**Required action:** Repeat nothing but the lines below running from the one containing "Additional Important Directories and Files" to the one containing "other required variables.". Keep both end lines.
Segment Start: Provided records
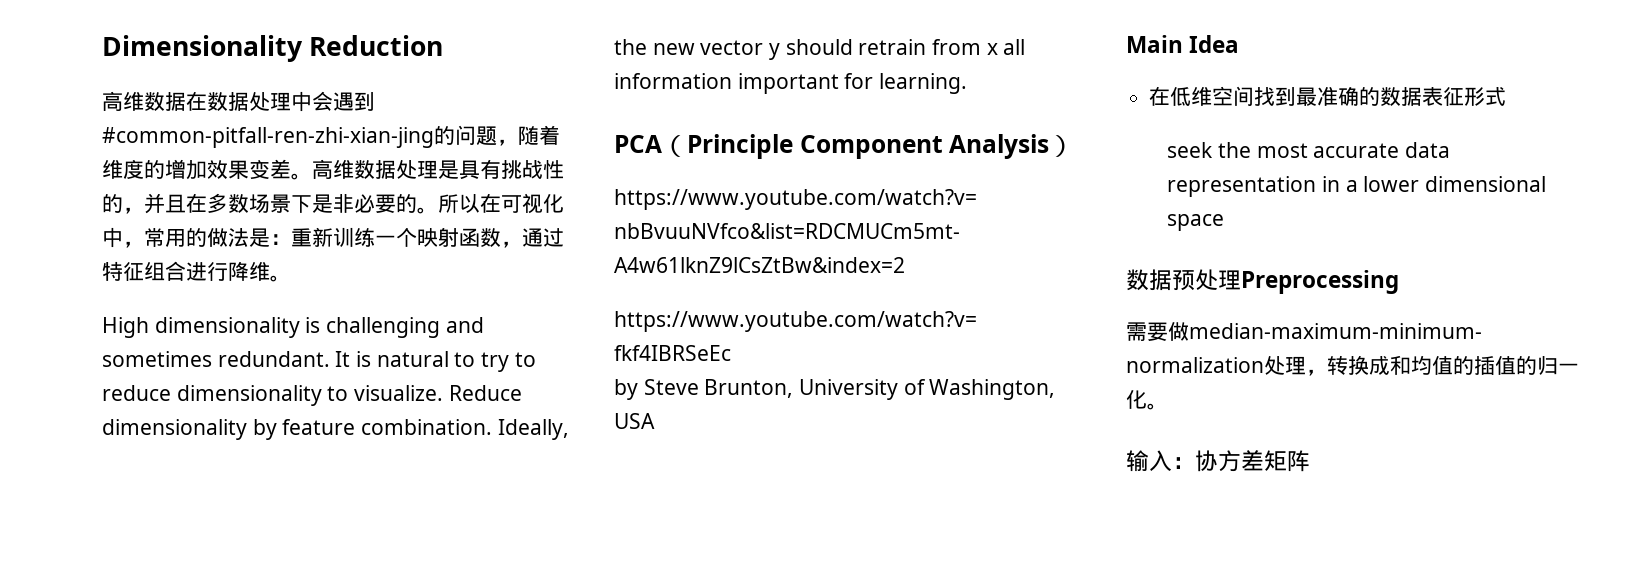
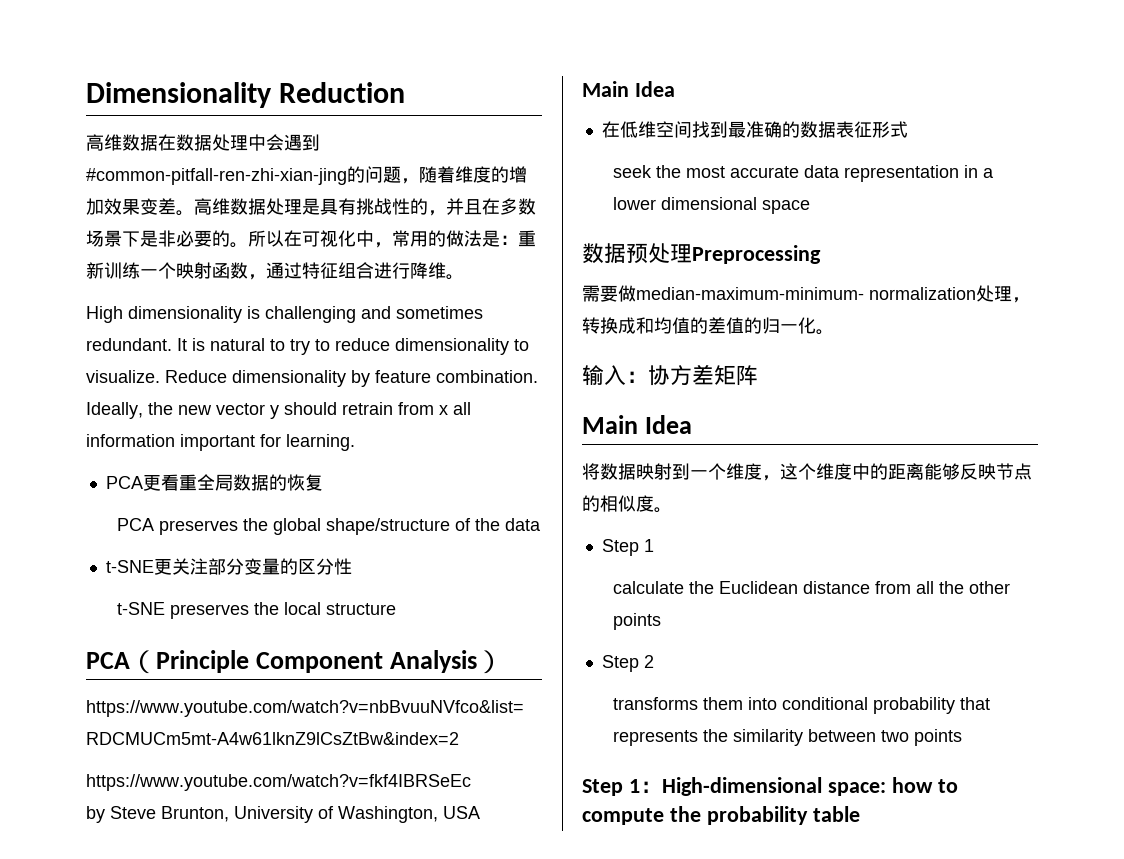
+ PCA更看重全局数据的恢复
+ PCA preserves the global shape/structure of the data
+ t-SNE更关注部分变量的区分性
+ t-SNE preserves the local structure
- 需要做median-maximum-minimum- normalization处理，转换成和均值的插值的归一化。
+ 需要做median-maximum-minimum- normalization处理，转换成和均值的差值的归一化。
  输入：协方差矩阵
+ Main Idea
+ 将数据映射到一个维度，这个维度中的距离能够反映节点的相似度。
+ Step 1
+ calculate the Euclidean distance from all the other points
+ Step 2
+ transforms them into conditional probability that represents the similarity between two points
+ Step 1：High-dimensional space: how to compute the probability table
Segment End: Provided records
Segment Start: Provided records
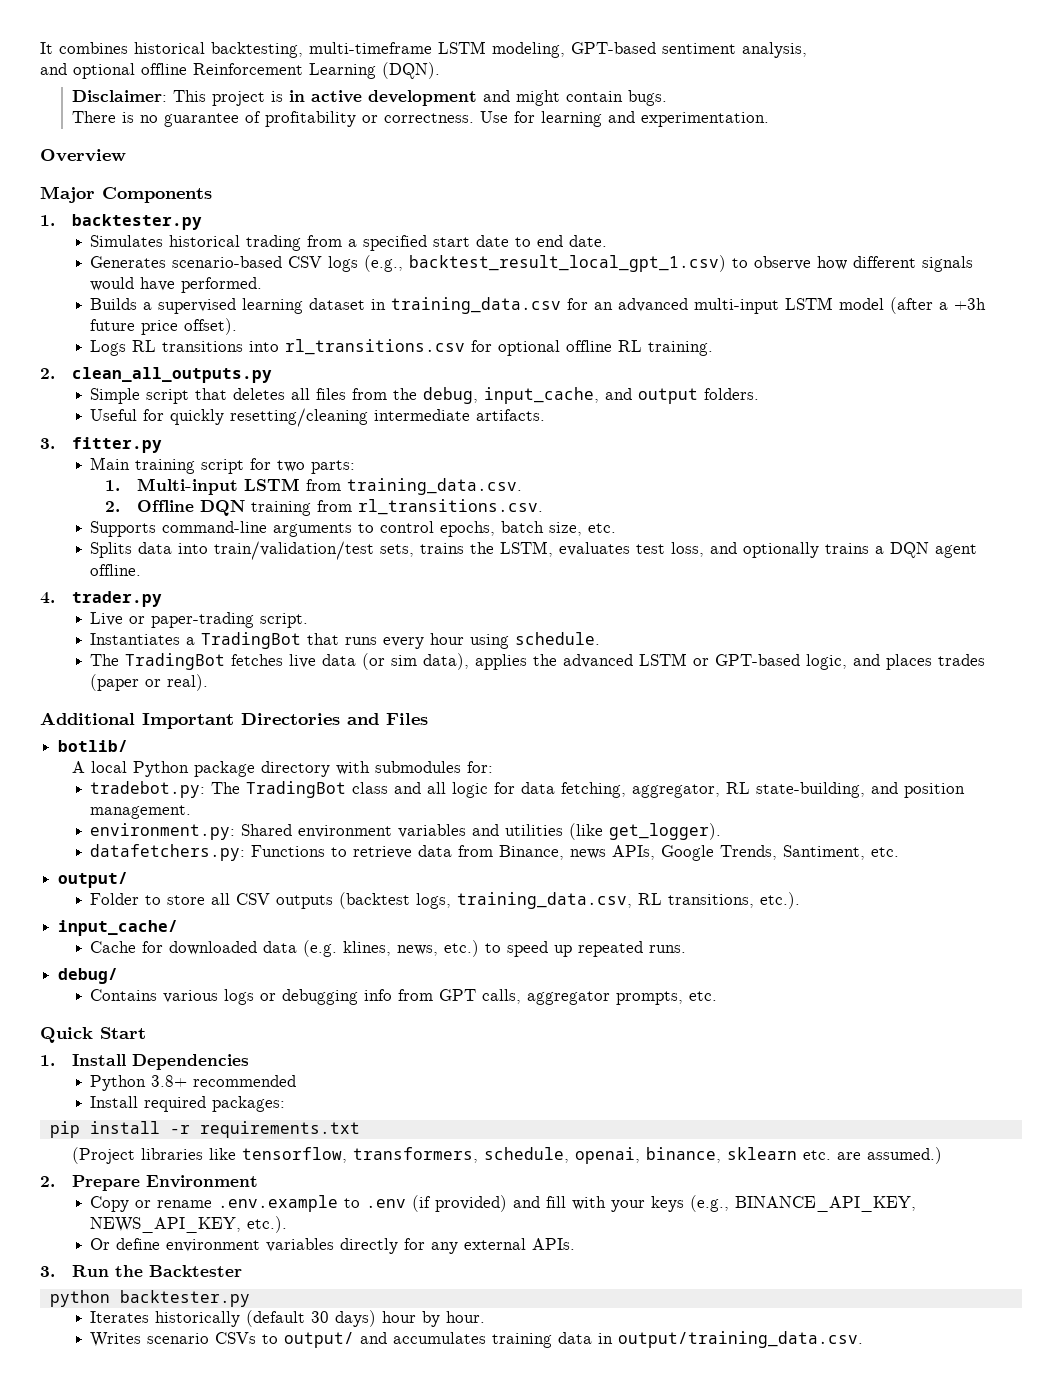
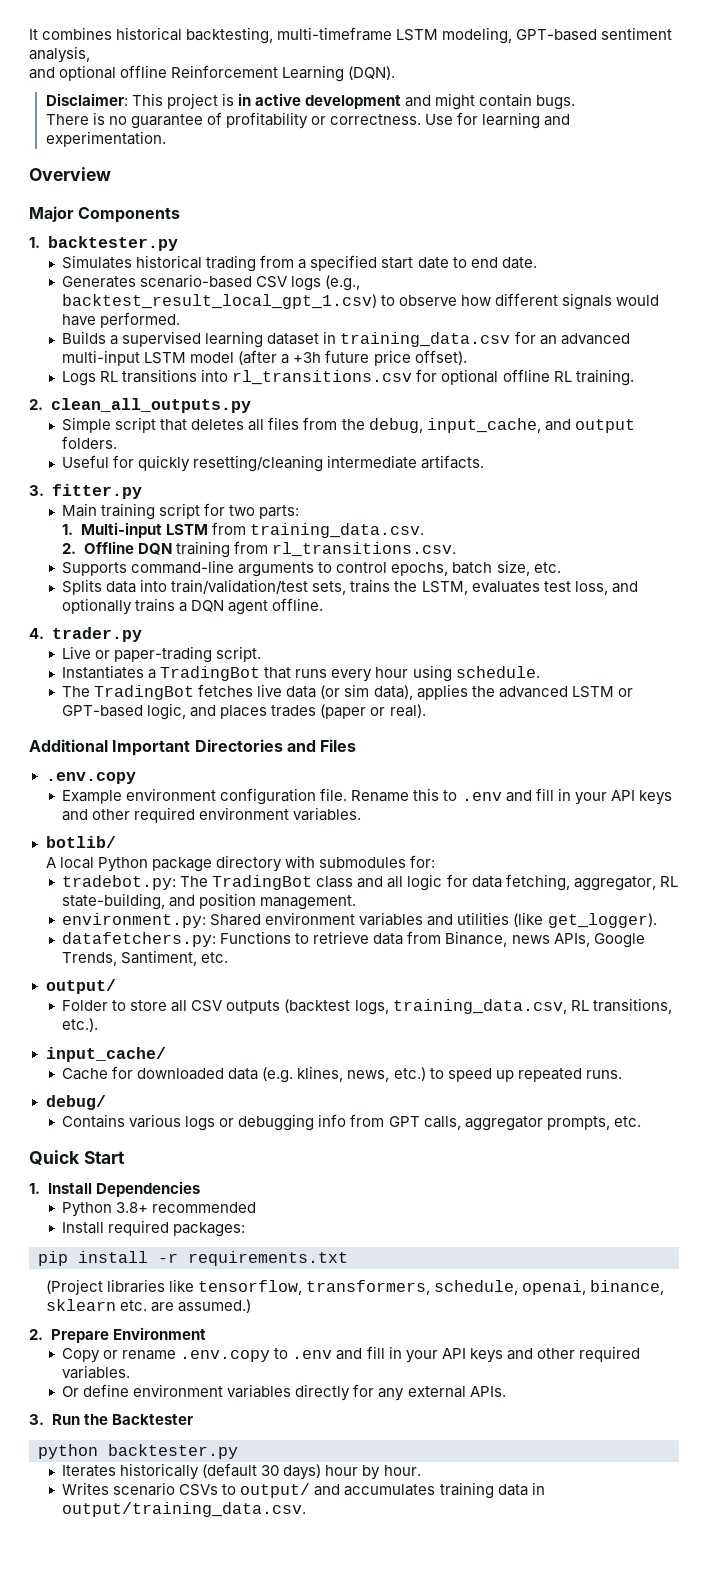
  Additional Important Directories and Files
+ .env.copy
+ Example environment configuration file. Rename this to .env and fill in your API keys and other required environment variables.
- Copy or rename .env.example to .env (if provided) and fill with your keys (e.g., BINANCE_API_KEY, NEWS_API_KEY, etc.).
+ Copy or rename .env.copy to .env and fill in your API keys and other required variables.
Segment End: Provided records
**Solution to this problem:**
  Additional Important Directories and Files
+ .env.copy
+ Example environment configuration file. Rename this to .env and fill in your API keys and other required environment variables.
- Copy or rename .env.example to .env (if provided) and fill with your keys (e.g., BINANCE_API_KEY, NEWS_API_KEY, etc.).
+ Copy or rename .env.copy to .env and fill in your API keys and other required variables.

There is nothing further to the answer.